RAGTruth: A Hallucination Corpus for Developing Trustworthy Retrieval-Augmented Language Models
This provides a benchmark dataset for developing trustworthy RAG systems, addressing a critical issue in AI reliability, but it is incremental as it builds on existing RAG frameworks.
The paper tackles the problem of hallucinations in retrieval-augmented language models by introducing RAGTruth, a corpus of nearly 18,000 annotated responses, and shows that finetuning a small LLM on this dataset achieves competitive hallucination detection performance compared to prompt-based methods using GPT-4.
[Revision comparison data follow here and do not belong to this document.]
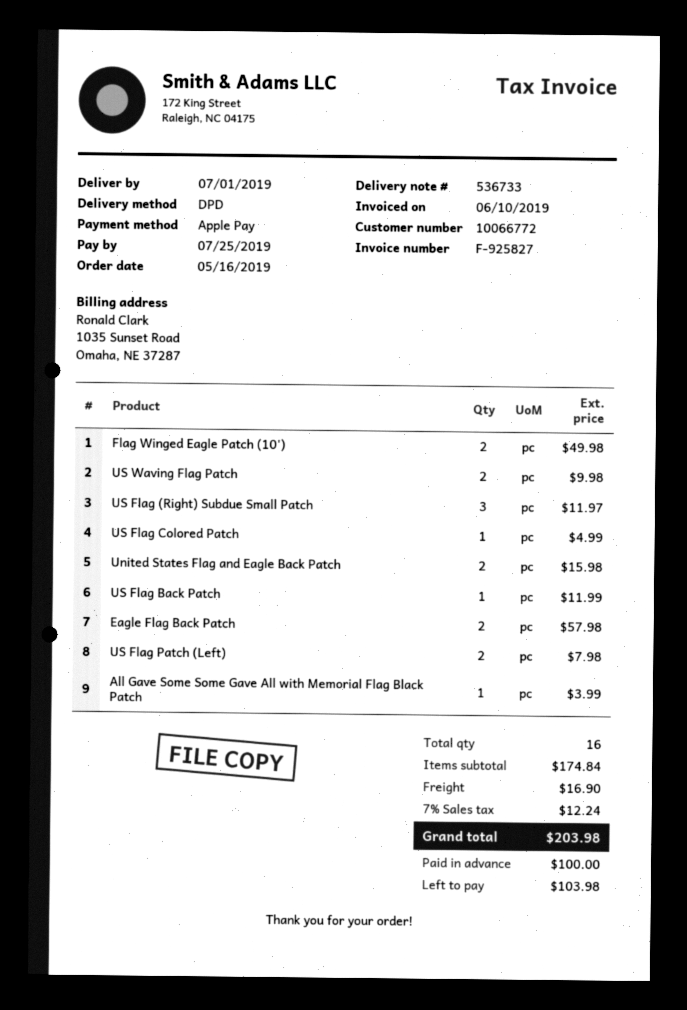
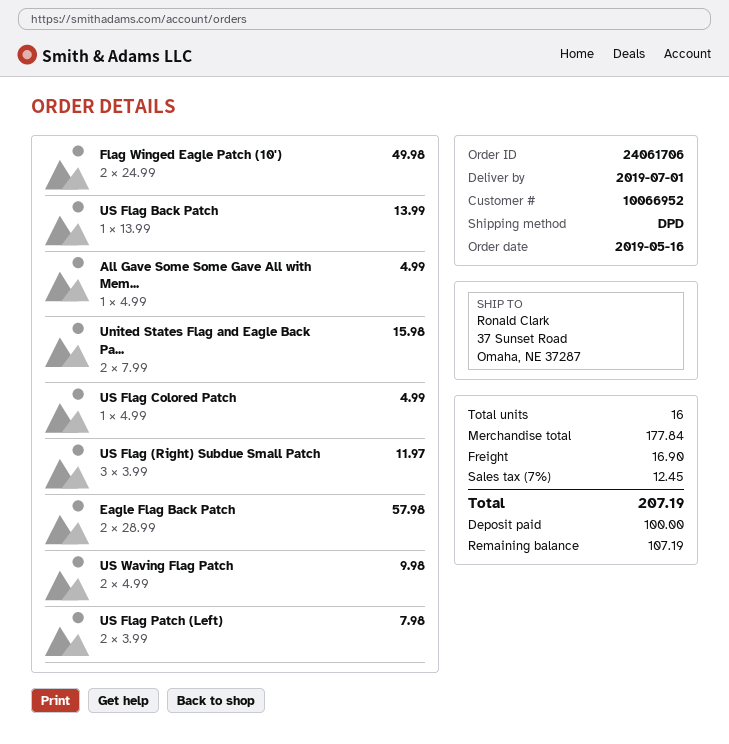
customer number: 10066772 -> 10066952
US Flag Back Patch: 1 for 11.99 -> 1 for 13.99
All Gave Some Some Gave All with Memorial Flag Black Patch: 1 for 3.99 -> 1 for 4.99
subtotal: 174.84 -> 177.84
tax: 7% = 12.24 -> 7% = 12.45
total: 203.98 -> 207.19
balance: 103.98 -> 107.19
Retrieval-augmented generation (RAG) has become a main technique for alleviating hallucinations in large language models (LLMs). Despite the integration of RAG, LLMs may still present unsupported or contradictory claims to the retrieved contents. In order to develop effective hallucination prevention strategies under RAG, it is important to create benchmark datasets that can measure the extent of hallucination. This paper presents RAGTruth, a corpus tailored for analyzing word-level hallucinations in various domains and tasks within the standard RAG frameworks for LLM applications. RAGTruth comprises nearly 18,000 naturally generated responses from diverse LLMs using RAG. These responses have undergone meticulous manual annotations at both the individual cases and word levels, incorporating evaluations of hallucination intensity. We not only benchmark hallucination frequencies across different LLMs, but also critically assess the effectiveness of several existing hallucination detection methodologies. Furthermore, we show that using a high-quality dataset such as RAGTruth, it is possible to finetune a relatively small LLM and achieve a competitive level of performance in hallucination detection when compared to the existing prompt-based approaches using state-of-the-art large language models such as GPT-4.